───── Record set ─────

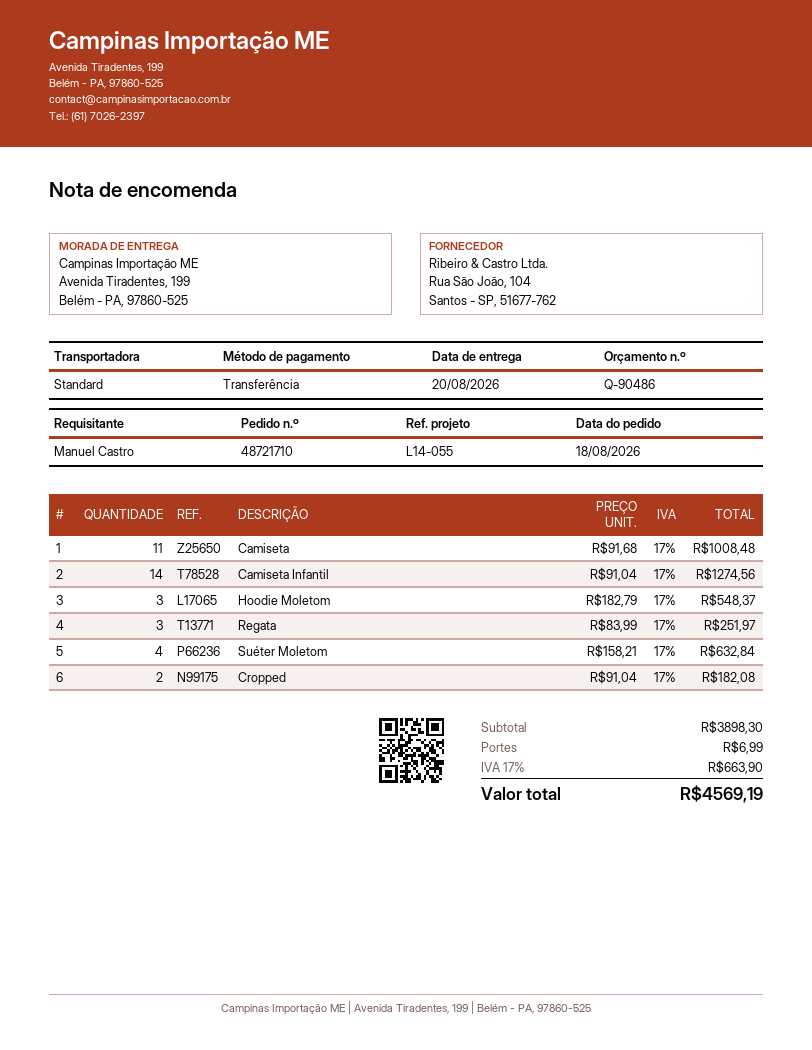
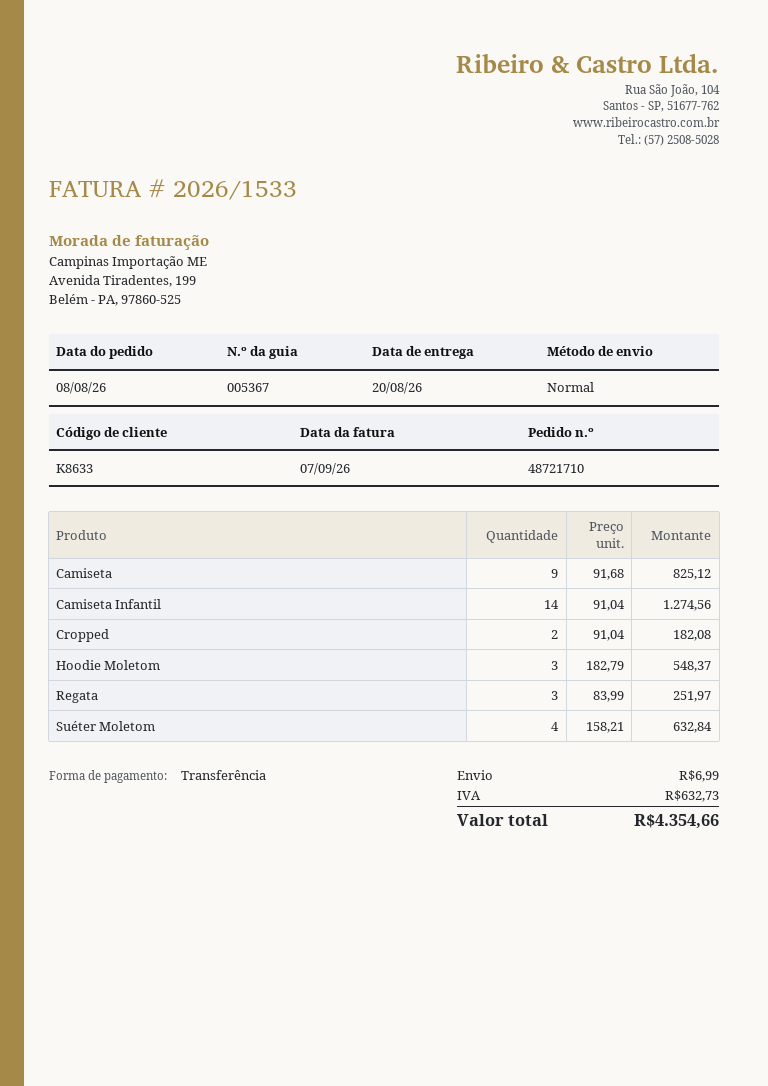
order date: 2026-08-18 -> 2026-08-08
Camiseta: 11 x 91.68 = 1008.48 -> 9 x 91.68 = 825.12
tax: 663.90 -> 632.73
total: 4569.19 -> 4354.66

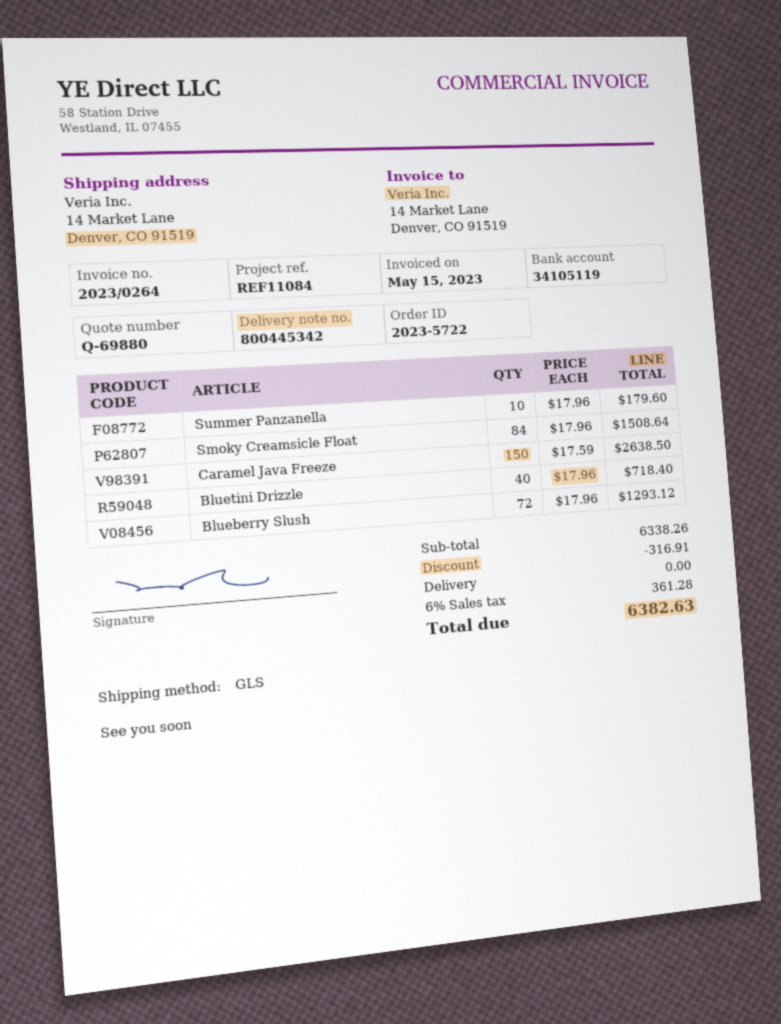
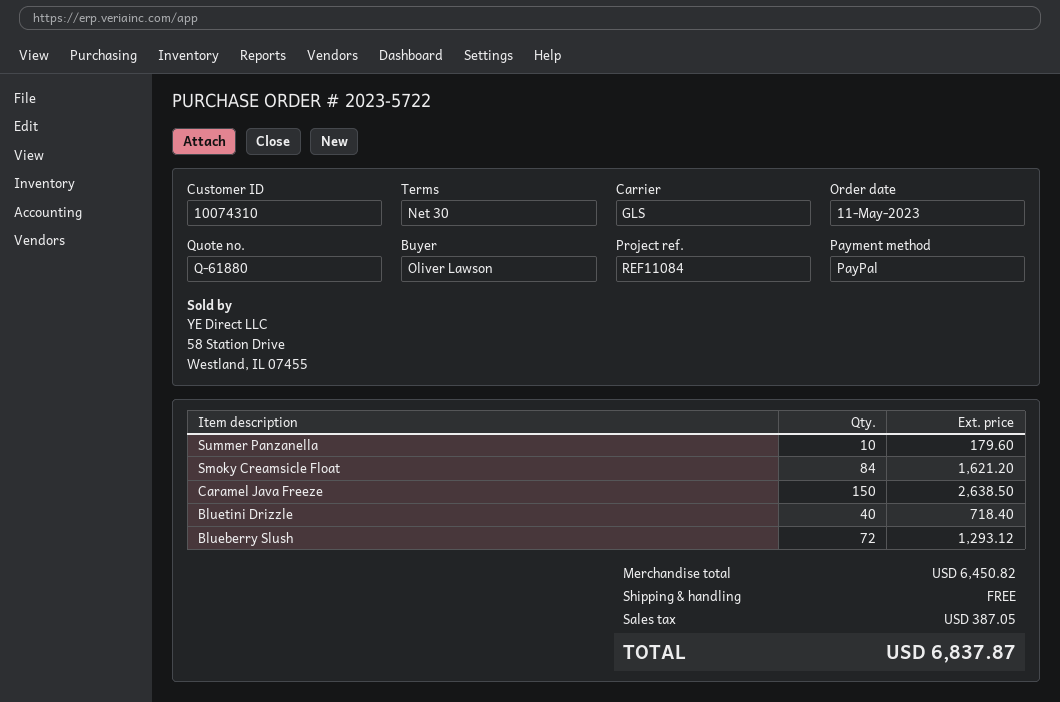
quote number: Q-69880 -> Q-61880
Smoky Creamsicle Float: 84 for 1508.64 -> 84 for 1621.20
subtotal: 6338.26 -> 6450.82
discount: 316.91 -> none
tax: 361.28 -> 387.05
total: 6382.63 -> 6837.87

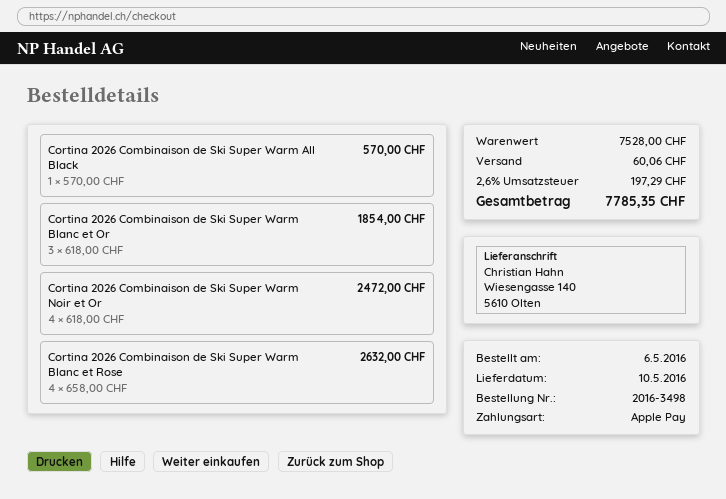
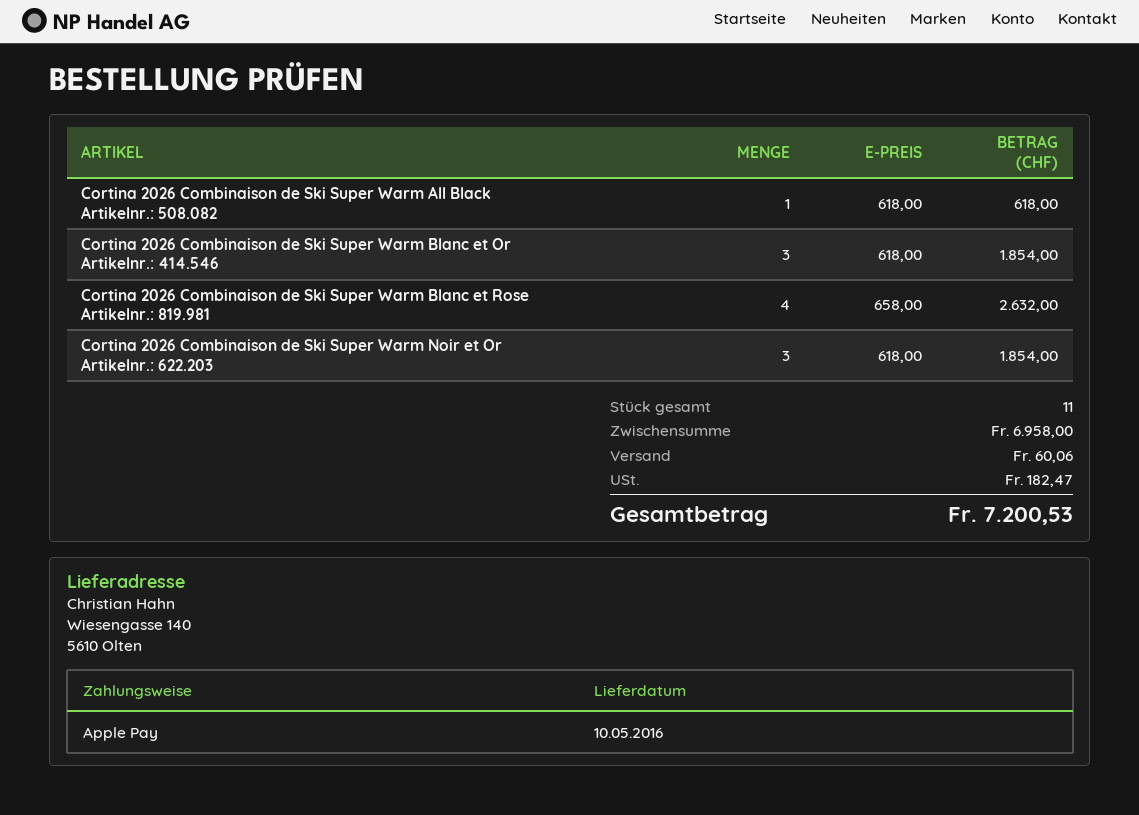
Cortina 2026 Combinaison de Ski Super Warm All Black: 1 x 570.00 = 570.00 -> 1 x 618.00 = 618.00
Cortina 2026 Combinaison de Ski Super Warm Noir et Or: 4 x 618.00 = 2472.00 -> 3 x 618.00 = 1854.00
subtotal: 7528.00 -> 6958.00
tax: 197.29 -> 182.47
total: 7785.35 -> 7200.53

─────

The task = Could you reproduce exactly the lines running from the one with "subtotal: 6338.26 -> 6450.82" through the final line of the listing above, both included, and drop the pictures?

Expected output =
subtotal: 6338.26 -> 6450.82
discount: 316.91 -> none
tax: 361.28 -> 387.05
total: 6382.63 -> 6837.87

Cortina 2026 Combinaison de Ski Super Warm All Black: 1 x 570.00 = 570.00 -> 1 x 618.00 = 618.00
Cortina 2026 Combinaison de Ski Super Warm Noir et Or: 4 x 618.00 = 2472.00 -> 3 x 618.00 = 1854.00
subtotal: 7528.00 -> 6958.00
tax: 197.29 -> 182.47
total: 7785.35 -> 7200.53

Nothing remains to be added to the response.